In support of its second petition, MBA submitted a new declaration of Mary K. Main, its business manager, who asserted that Ruiz electronically signed the March 4, 2010 arbitration agreement (exh. B) when he submitted his online employment application "for employment with [MBT]," and that Ruiz "physically signed" the March 12, 2010 agreement (exh. A) "in connection with his commencement of employment with [MBT]," when the March 12, 2010 agreement was provided to Ruiz "as part of his new-hire paperwork." Main claimed Ruiz electronically signed the 2011 agreement (exh.
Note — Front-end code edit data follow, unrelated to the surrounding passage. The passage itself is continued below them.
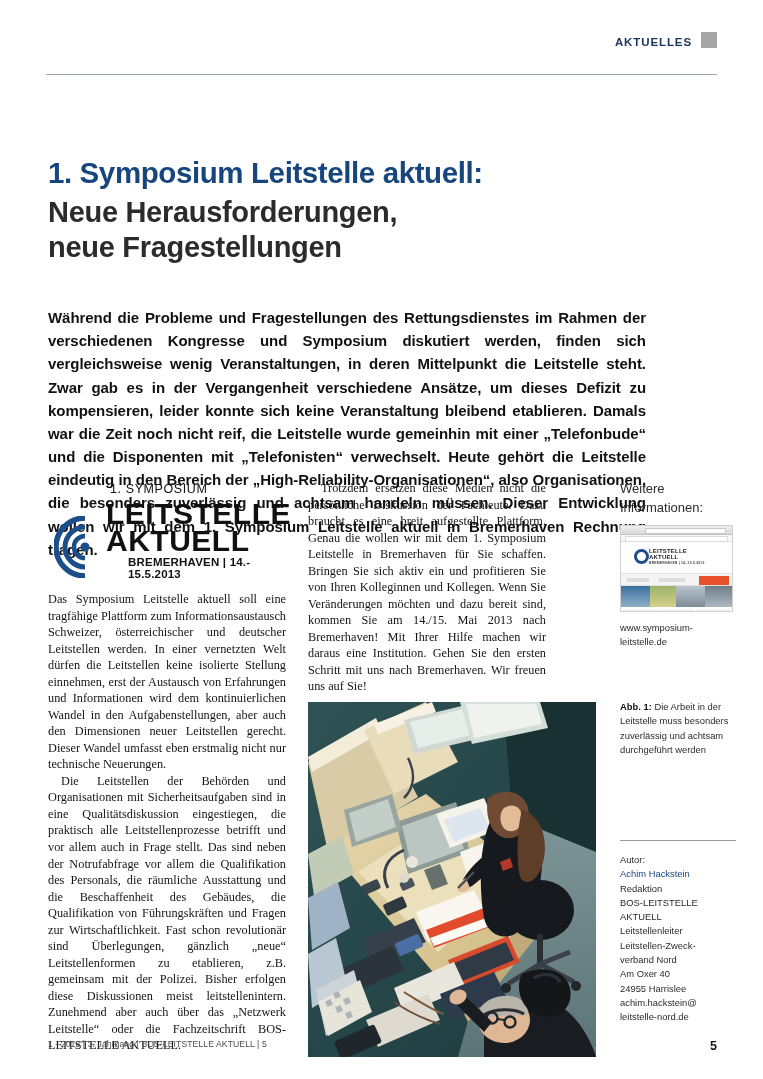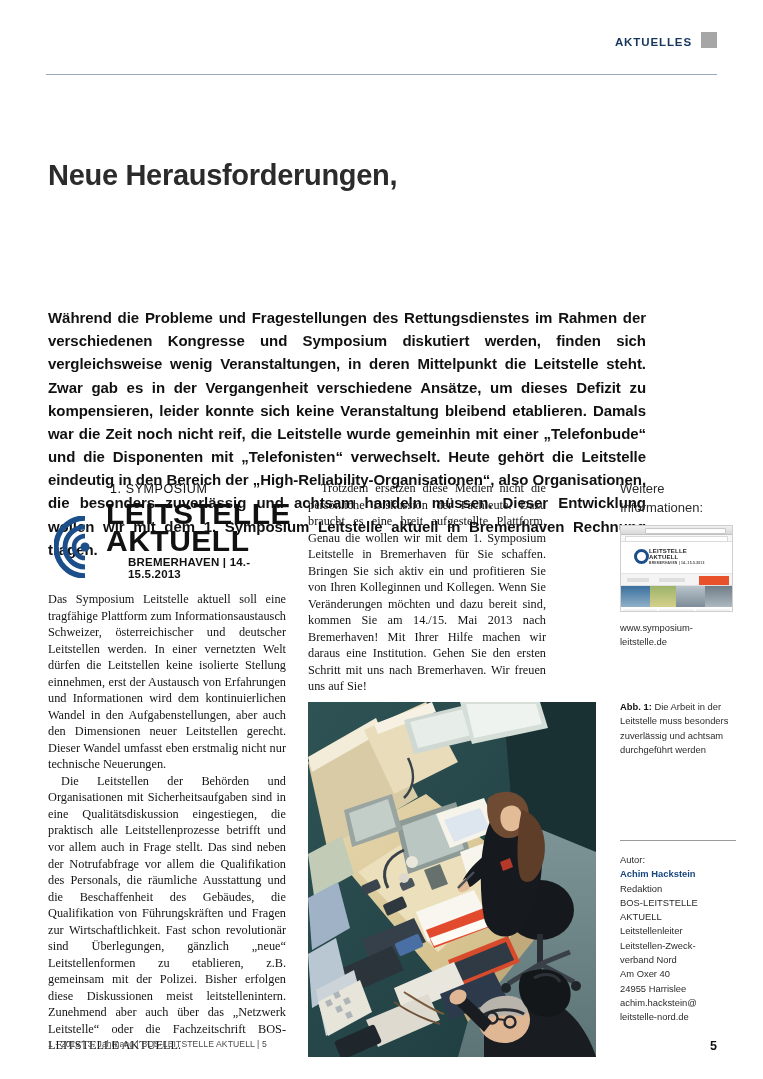--- a/index.html
+++ b/index.html
@@ -284,6 +284,7 @@
 </div>
 
 <div class="title-block">
+  <div class="title-line1">1. Symposium Leitstelle aktuell:</div>
   <div class="title-line2">Neue Herausforderungen,</div>
 </div>
 

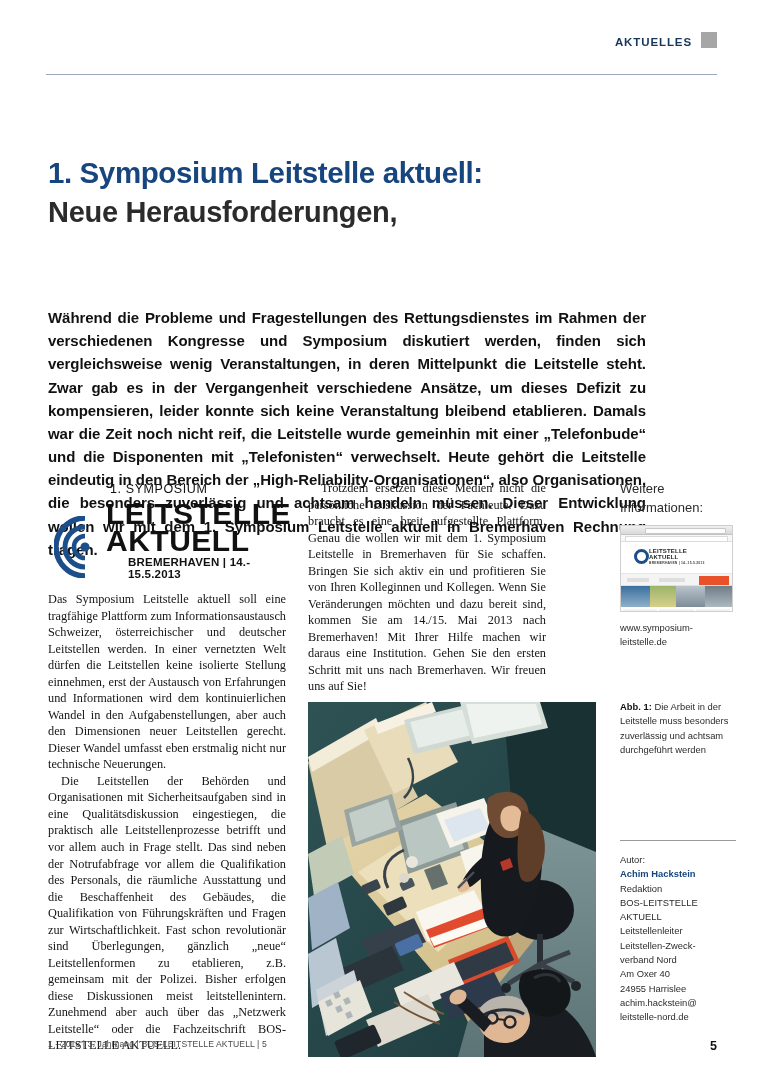--- a/index.html
+++ b/index.html
@@ -286,6 +286,7 @@
 <div class="title-block">
   <div class="title-line1">1. Symposium Leitstelle aktuell:</div>
   <div class="title-line2">Neue Herausforderungen,</div>
+  <div class="title-line3">neue Fragestellungen</div>
 </div>
 
 <div class="lead">Während die Probleme und Fragestellungen des Rettungsdienstes im Rahmen der verschiedenen Kongresse und Symposium diskutiert werden, finden sich vergleichsweise wenig Veranstaltungen, in deren Mittelpunkt die Leitstelle steht. Zwar gab es in der Vergangenheit verschiedene Ansätze, um dieses Defizit zu kompensieren, leider konnte sich keine Veranstaltung bleibend etablieren. Damals war die Zeit noch nicht reif, die Leitstelle wurde gemeinhin mit einer „Telefonbude“ und die Disponenten mit „Telefonisten“ verwechselt. Heute gehört die Leitstelle eindeutig in den Bereich der „High-Reliability-Organisationen“, also Organisationen, die besonders zuverlässig und achtsam handeln müssen. Dieser Entwicklung wollen wir mit dem 1. Symposium Leitstelle aktuell in Bremerhaven Rechnung tragen.</div>

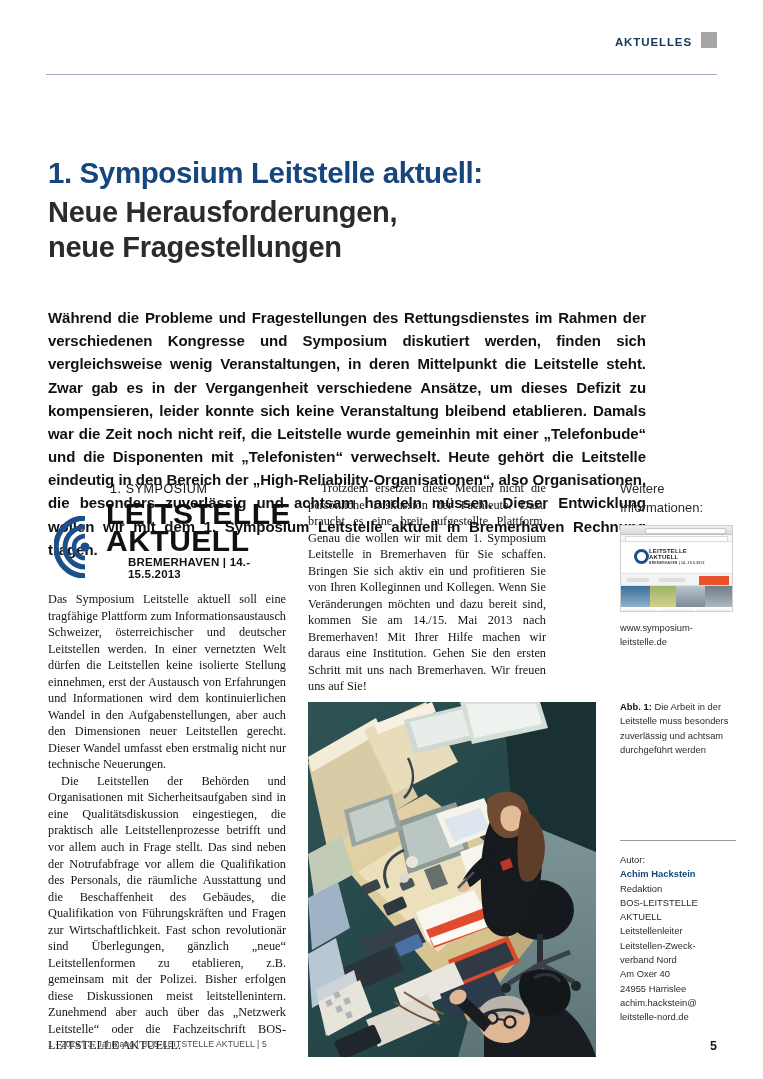--- a/index.html
+++ b/index.html
@@ -242,7 +242,7 @@
     color: #2b2b2b;
   }
   .author-name {
-    font-weight: bold;
+    font-weight: normal;
     color: #17457e;
   }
C) on September 21, 2011, as part of "an acknowledgment of updated employee handbook policies" "presented . . . to all persons who sought to maintain employment with [MBA]." Main asserted that, "employees who continued employment through September 2011 contractually accepted the terms set forth in the updated policies, including the dealership's alternative dispute resolution policies," regardless of whether such employees signed the acknowledgement form for the updated policies.
In addition to Main's declaration, MBA also relied on a declaration from Kathryn Carlson, the "Vice President of HR Management Products for KPA," ostensibly to authenticate Ruiz's electronic signatures on the 2011 agreement and the March 4, 2010 agreement. Carlson averred that both MBT and MBA were KPA clients, and "[t]he electronic signature of an employee of [either MBT or MBA] will not appear on any document electronically stored by KPA unless the employee has first signed into the system using his or her unique username and password and then electronically signed the document while logged into the system." Though Carlson averred that KPA "administers" MBT's and MBA's "online [employment] application" and MBT's and MBA's electronically-signed "employment documents," Carlson did not state when MBA or MBT became KPA clients, or whether MBA or MBT were KPA clients on March 4, 2010, when MBA claimed Ruiz electronically signed his online employment application, or on September 21, 2011, when MBA claimed Ruiz electronically signed the 2011 agreement.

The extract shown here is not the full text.